Quanto tempo é preciso dormir? Para tentar responder a essa questão, poderíamos
por exemplo observar o quanto dormem os animais mais proximamente aparentados aos
seres humanos. Alguns primatas apresentam ciclos de 24 horas de sono e vigília muito
semelhantes aos das pessoas que vivem em países onde ainda se conserva o hábito da sesta.
Eles dormem durante grande parte da noite e voltam a dormir, por um intervalo bem mais
curto, nas primeiras horas da tarde. Incluindo as sonecas diurnas, alguns macacos dormem
cerca de dez horas por dia. Dentre os grandes primatas, nossos parentes mais próximos, o
chimpanzé dorme dez horas por dia e o gorila, doze.

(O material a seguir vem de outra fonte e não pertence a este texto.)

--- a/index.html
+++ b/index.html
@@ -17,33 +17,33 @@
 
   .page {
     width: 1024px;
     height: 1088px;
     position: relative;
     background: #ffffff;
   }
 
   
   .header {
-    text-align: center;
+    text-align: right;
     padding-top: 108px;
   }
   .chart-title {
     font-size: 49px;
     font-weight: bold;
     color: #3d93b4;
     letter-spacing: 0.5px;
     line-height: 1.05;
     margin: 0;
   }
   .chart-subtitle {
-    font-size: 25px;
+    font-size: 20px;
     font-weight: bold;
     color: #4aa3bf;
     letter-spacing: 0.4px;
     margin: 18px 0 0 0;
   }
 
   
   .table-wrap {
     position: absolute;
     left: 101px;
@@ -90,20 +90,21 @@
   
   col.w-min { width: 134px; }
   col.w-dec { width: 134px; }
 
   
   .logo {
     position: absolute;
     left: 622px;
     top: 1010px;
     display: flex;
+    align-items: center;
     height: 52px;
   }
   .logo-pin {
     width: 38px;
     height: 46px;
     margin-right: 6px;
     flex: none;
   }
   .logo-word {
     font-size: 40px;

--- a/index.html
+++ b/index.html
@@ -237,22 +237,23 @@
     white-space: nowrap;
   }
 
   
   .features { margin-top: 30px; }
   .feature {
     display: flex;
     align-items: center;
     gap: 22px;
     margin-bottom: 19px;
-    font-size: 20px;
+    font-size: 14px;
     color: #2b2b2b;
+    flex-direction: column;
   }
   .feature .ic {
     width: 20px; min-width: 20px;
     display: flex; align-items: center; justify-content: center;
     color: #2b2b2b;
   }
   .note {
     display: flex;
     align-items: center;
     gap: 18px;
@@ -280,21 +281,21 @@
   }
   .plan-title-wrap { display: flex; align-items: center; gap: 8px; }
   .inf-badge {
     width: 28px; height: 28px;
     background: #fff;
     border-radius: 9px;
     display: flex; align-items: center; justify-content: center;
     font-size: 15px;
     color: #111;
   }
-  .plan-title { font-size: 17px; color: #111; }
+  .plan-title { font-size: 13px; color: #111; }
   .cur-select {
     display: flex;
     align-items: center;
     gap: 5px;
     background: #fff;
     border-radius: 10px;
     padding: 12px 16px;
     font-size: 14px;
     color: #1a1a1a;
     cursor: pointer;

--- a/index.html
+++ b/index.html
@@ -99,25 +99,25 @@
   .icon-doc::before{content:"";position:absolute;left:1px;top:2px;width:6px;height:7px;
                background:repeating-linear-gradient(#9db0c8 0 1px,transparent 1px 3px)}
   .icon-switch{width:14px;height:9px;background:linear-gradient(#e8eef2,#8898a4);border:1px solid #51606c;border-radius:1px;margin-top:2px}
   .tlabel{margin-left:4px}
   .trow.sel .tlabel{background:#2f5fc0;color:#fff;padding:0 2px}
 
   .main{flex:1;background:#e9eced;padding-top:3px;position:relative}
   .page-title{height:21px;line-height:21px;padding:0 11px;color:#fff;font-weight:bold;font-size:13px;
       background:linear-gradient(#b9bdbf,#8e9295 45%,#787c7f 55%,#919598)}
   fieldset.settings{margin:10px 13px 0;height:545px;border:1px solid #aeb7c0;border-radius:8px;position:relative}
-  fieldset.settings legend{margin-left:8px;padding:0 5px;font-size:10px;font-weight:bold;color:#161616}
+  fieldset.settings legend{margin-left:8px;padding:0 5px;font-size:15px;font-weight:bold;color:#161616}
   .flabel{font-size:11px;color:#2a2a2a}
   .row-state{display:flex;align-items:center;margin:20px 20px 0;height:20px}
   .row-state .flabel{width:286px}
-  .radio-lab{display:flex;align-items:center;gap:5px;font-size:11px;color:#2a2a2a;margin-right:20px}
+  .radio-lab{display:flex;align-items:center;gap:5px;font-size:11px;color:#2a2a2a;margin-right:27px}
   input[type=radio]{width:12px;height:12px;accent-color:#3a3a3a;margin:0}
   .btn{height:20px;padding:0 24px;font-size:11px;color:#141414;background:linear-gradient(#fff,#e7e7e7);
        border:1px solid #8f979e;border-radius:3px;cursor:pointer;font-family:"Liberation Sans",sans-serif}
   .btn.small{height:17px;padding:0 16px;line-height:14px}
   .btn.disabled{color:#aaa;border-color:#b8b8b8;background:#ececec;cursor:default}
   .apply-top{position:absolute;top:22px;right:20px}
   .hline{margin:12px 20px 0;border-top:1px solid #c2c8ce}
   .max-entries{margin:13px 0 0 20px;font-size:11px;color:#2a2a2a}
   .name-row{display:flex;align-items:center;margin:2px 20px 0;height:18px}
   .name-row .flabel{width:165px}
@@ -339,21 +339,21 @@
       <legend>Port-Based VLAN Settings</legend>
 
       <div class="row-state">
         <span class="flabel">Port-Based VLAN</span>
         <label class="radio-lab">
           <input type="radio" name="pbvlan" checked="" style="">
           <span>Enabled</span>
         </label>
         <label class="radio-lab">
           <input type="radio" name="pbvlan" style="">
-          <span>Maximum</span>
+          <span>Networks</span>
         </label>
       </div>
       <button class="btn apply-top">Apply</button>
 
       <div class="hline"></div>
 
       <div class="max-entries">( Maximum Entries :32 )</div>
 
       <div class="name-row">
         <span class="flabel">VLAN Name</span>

Distúrbios decorrentes da falta de sono. Os problemas causados pelo sono


insuficiente se manifestam a certas horas do dia, quando a necessidade de dormir se faz
mais imperiosa. O funcionamento do corpo humano obedece a um ritmo denominado
circadiano. Um ciclo circadiano completo dura aproximadamente 24 horas e dentro dele se
insere um ciclo menor, de aproximadamente doze horas, que regula o sono e a vigília. Uma
grande vontade de dormir se manifesta no início da madrugada, entre uma e quatro horas.
Doze horas mais tarde a vontade reaparece, com menos intensidade.

As pessoas que vivem com sono atrasado tendem a ser menos eficientes,
especialmente quando se encontram no ponto mais baixo do ciclo circadiano. Um dos
efeitos mais comuns do sono atrasado são os cochilos involuntários, ao fim dos quais a
própria pessoa nem percebe que "apagou" por alguns instantes. As conseqüências desses
cochilos são fáceis de avaliar: um caminhoneiro sonolento que esteja dirigindo à velocidade
de 50km/h pode "apagar" por dez segundos, durante os quais o caminhão se deslocará fora
de seu controle por uma distância equivalente ao comprimento de um campo de futebol.
Dormir mal reduz a capacidade de concentração por períodos prolongados. A
memória recente se deteriora e o cérebro passa a lembrar-se de cada vez menos coisas. A
capacidade mental ligada a práticas rotineiras e familiares permanecerá intacta, mas
qualquer atividade que exija uma abordagem criativa, uma solução original ou a integração
de muitos elementos será prejudicada pelo déficit de sono. Cochilos involuntários e
capacidade mental reduzida levam as pessoas carentes de sono a serem mais desastradas e
menos lúcidos do que seriam normalmente, o que é um convite a acidentes.